Escrito por  Jul 25, 2019

Apremiadas por la urgencia de las circunstancias, las declaraciones oficiales que se han hecho respecto de la matanza del domingo pasado en el Mr. Bar de la Costera han sido apresuradas y hasta oportunas. Pero sería aventurado afirmar que también son acertadas.

Las propuestas van desde llamar a comparecer al secretario de Seguridad Pública del estado y al fiscal estatal ante el Congreso local, hasta destituir al director de Reglamentos y Espectáculos del municipio, pasando por el anuncio del enésimo reforzamiento de la vigilancia policiaca en el puerto.

Ninguna de esas acciones, incluso la más drástica de ellas: hacer rodar cabezas por su supuesta responsabilidad en el incidente, tendrá el efecto que buscan quienes hacen los reclamos, pues todas están muy lejos de atacar el fondo del problema.

El caso del director de Reglamentos y Espectáculos es perfecto ejemplo de ello. Es, según sus acusadores, responsable de los hechos porque permitió que el bar operara con un permiso irregular y fuera del horario establecido. Pero, ¿acaso tener sus permisos en regla y operar en ciertos horarios habría, en serio, impedido un ataque urdido con premeditación y ejecutado por personas que se dedican a esa actividad de manera profesional?

Si la solución contra la criminalidad fuera tan sencilla como cerrar temprano los establecimientos comerciales del puerto, hace mucho tiempo que el problema habría sido resuelto. No se cometerían homicidios durante el día, mientras hubiera luz solar. Pero la realidad indica que no es así.

De hecho, no es aventurado afirmar que la mayoría de los asesinatos son cometidos entre la mañana y la tarde.
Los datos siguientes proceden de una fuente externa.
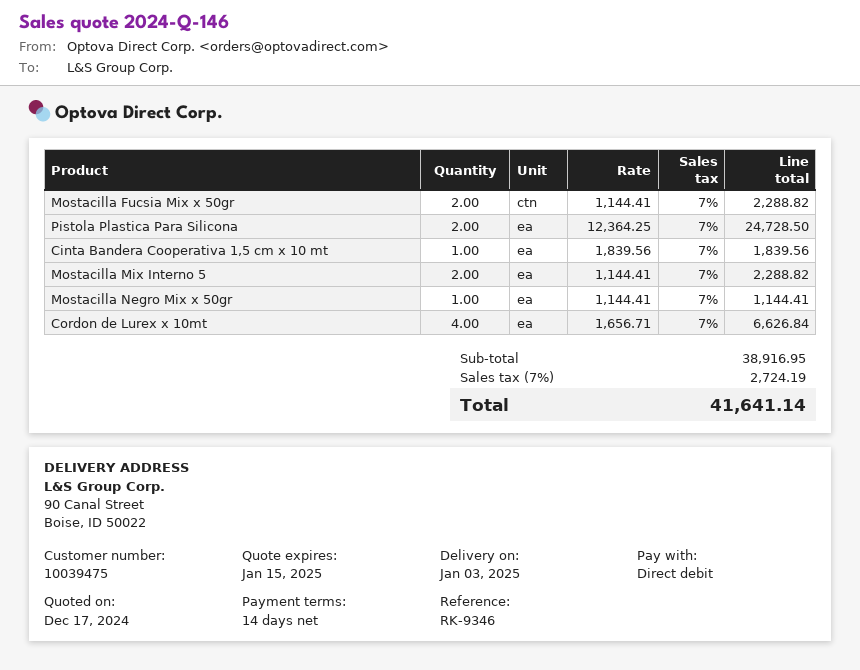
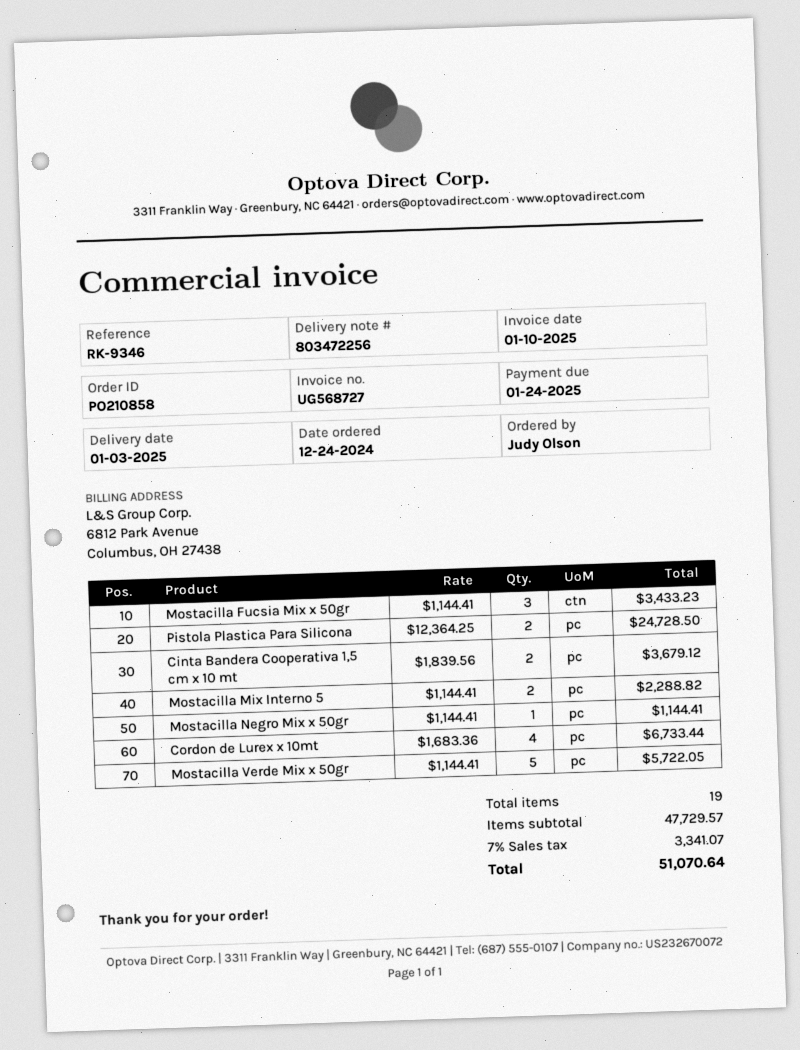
Mostacilla Fucsia Mix x 50gr: 2 x 1144.41 = 2288.82 -> 3 x 1144.41 = 3433.23
Cinta Bandera Cooperativa 1,5 cm x 10 mt: 1 x 1839.56 = 1839.56 -> 2 x 1839.56 = 3679.12
Cordon de Lurex x 10mt: 4 x 1656.71 = 6626.84 -> 4 x 1683.36 = 6733.44
Mostacilla Verde Mix x 50gr: none -> 5 x 1144.41 = 5722.05
subtotal: 38916.95 -> 47729.57
tax: 7% = 2724.19 -> 7% = 3341.07
total: 41641.14 -> 51070.64

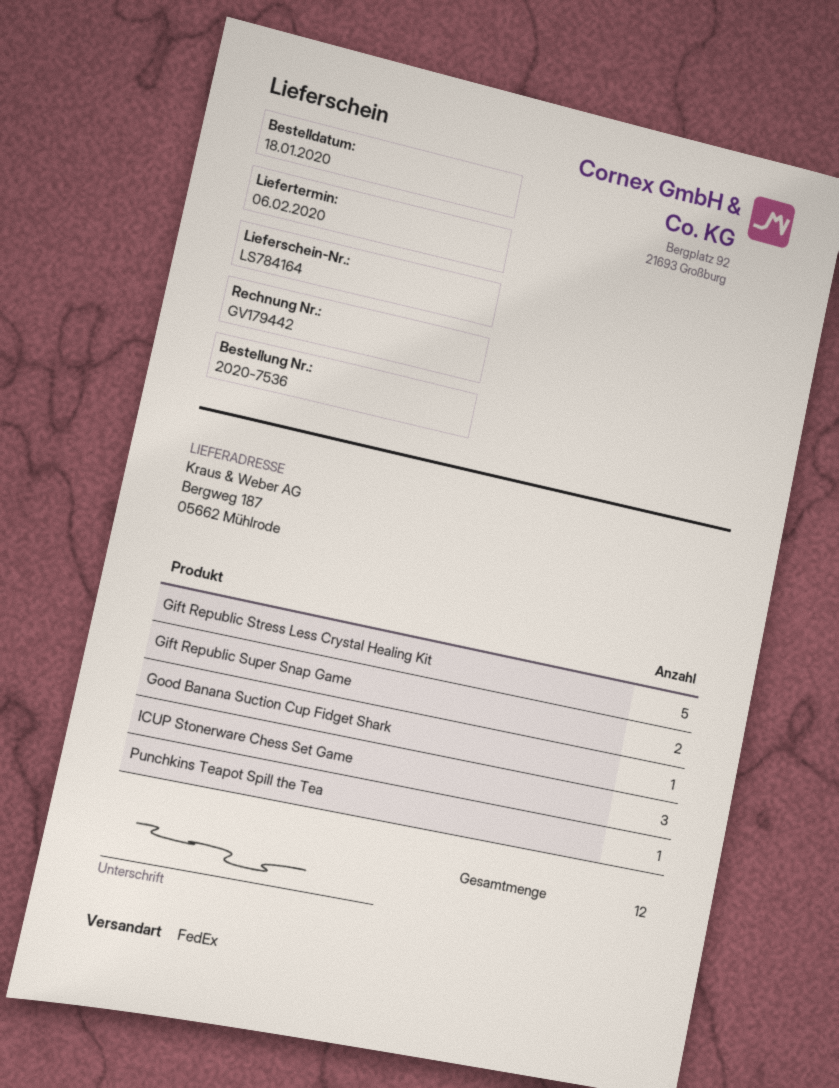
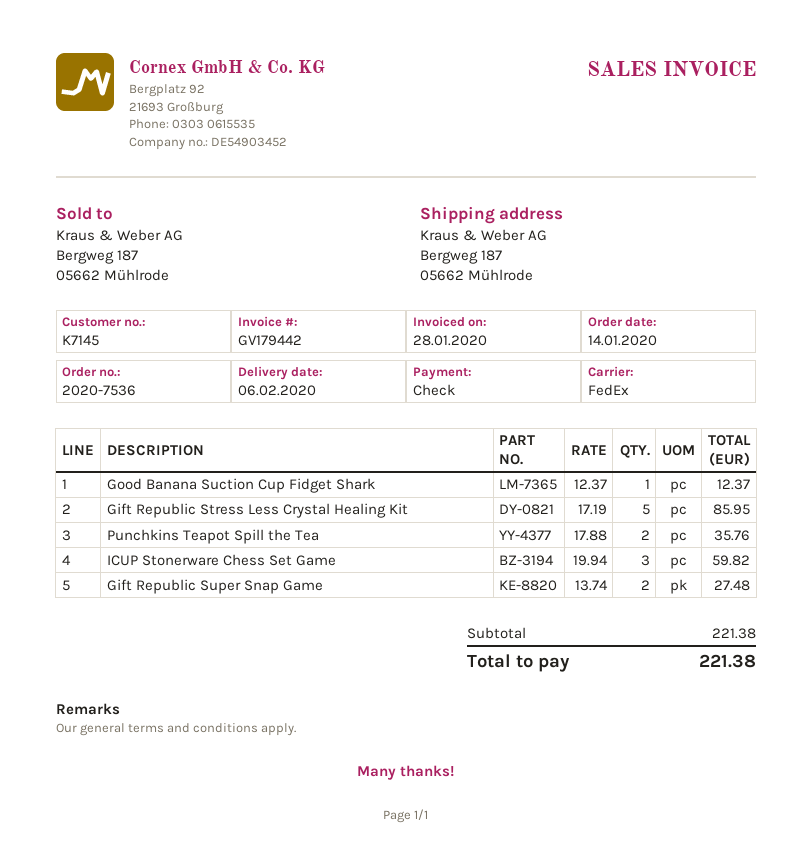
order date: 2020-01-18 -> 2020-01-14
Punchkins Teapot Spill the Tea: 1 -> 2

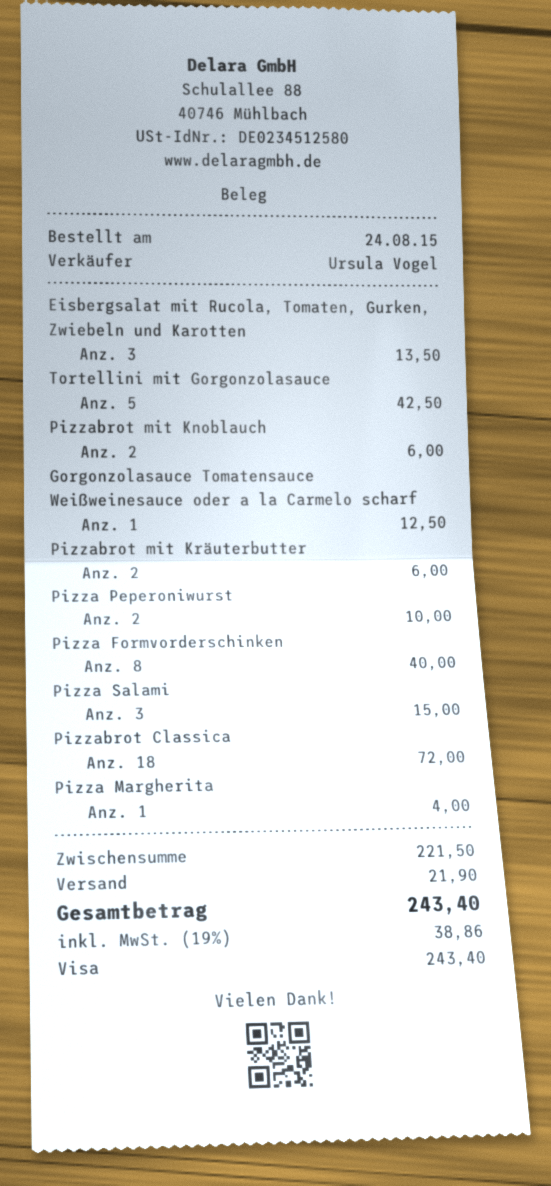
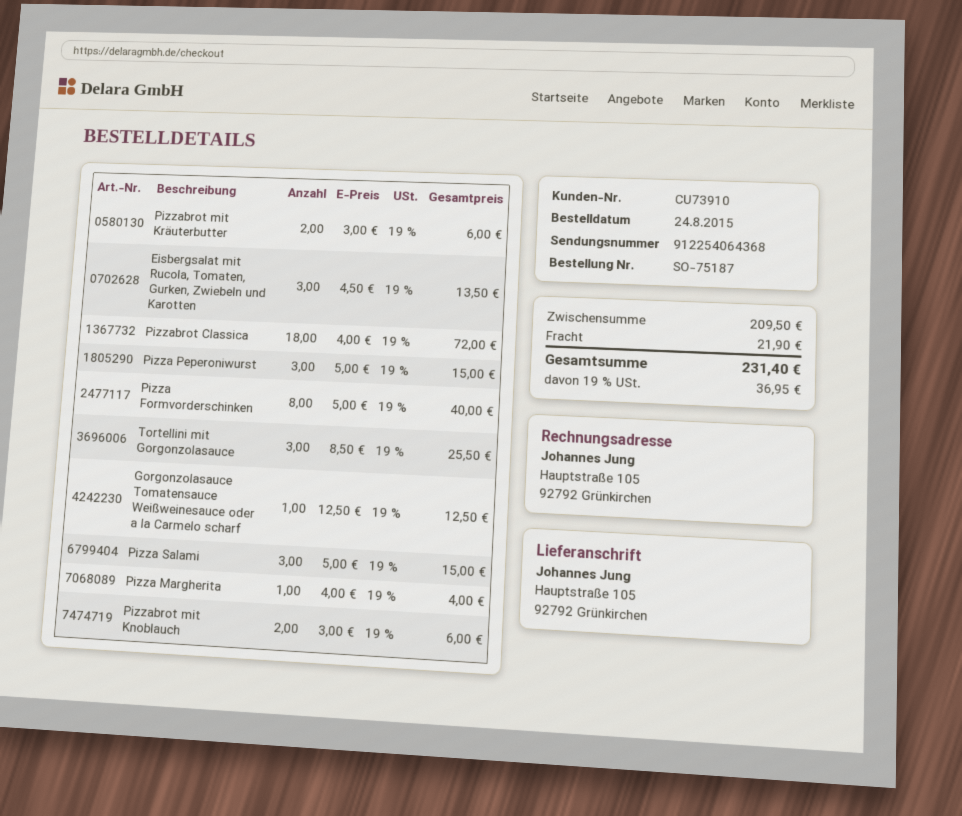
Tortellini mit Gorgonzolasauce: 5 for 42.50 -> 3 for 25.50
Pizza Peperoniwurst: 2 for 10.00 -> 3 for 15.00
subtotal: 221.50 -> 209.50
tax: 19% = 38.86 -> 19% = 36.95
total: 243.40 -> 231.40

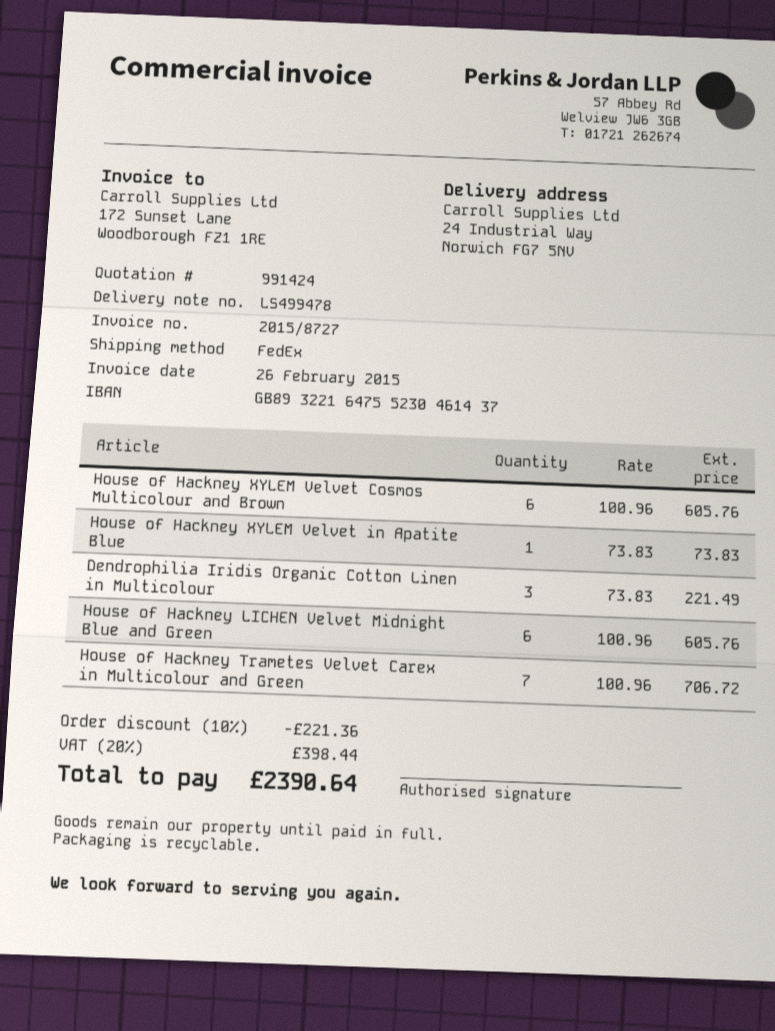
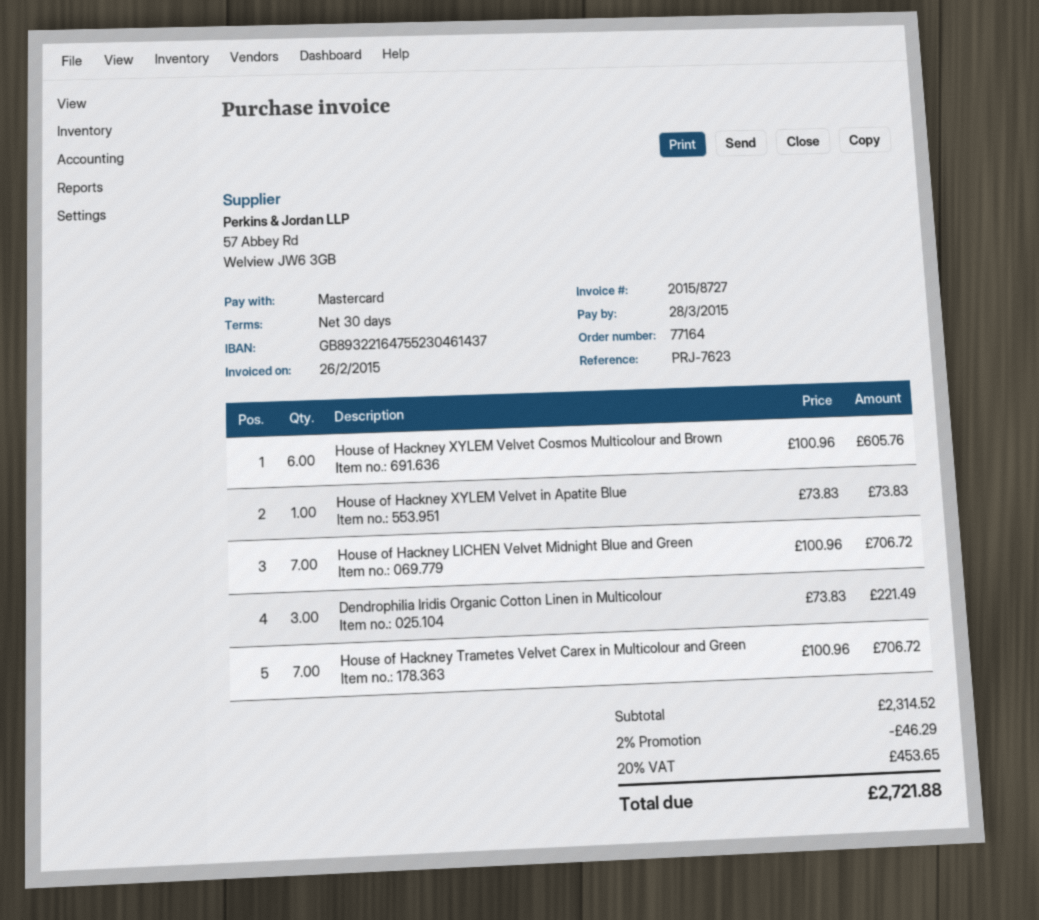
House of Hackney LICHEN Velvet Midnight Blue and Green: 6 x 100.96 = 605.76 -> 7 x 100.96 = 706.72
discount: 10% = 221.36 -> 2% = 46.29
tax: 20% = 398.44 -> 20% = 453.65
total: 2390.64 -> 2721.88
El problema es que los criminales han acumulado mucho poder, en primer lugar en forma de dinero, porque con él pueden comprar armas, impunidad y complicidades, y pagar a sus asesinos a sueldo.

Por eso, la estrategia gubernamental contra los criminales de alto impacto en el país debe ir dirigida, en primer lugar, a quitarles las fortunas que han amasado a lo largo de muchos años de impunidad; en segundo lugar, a impedir que lleguen más armas a sus arsenales, y en tercer lugar a desactivar sus organizaciones con trabajo de inteligencia. Un criminal sin dinero y sin armas, y seguido cada vez más de cerca por las autoridades no sólo no es un peligro para la sociedad, sino que está en peligro él mismo.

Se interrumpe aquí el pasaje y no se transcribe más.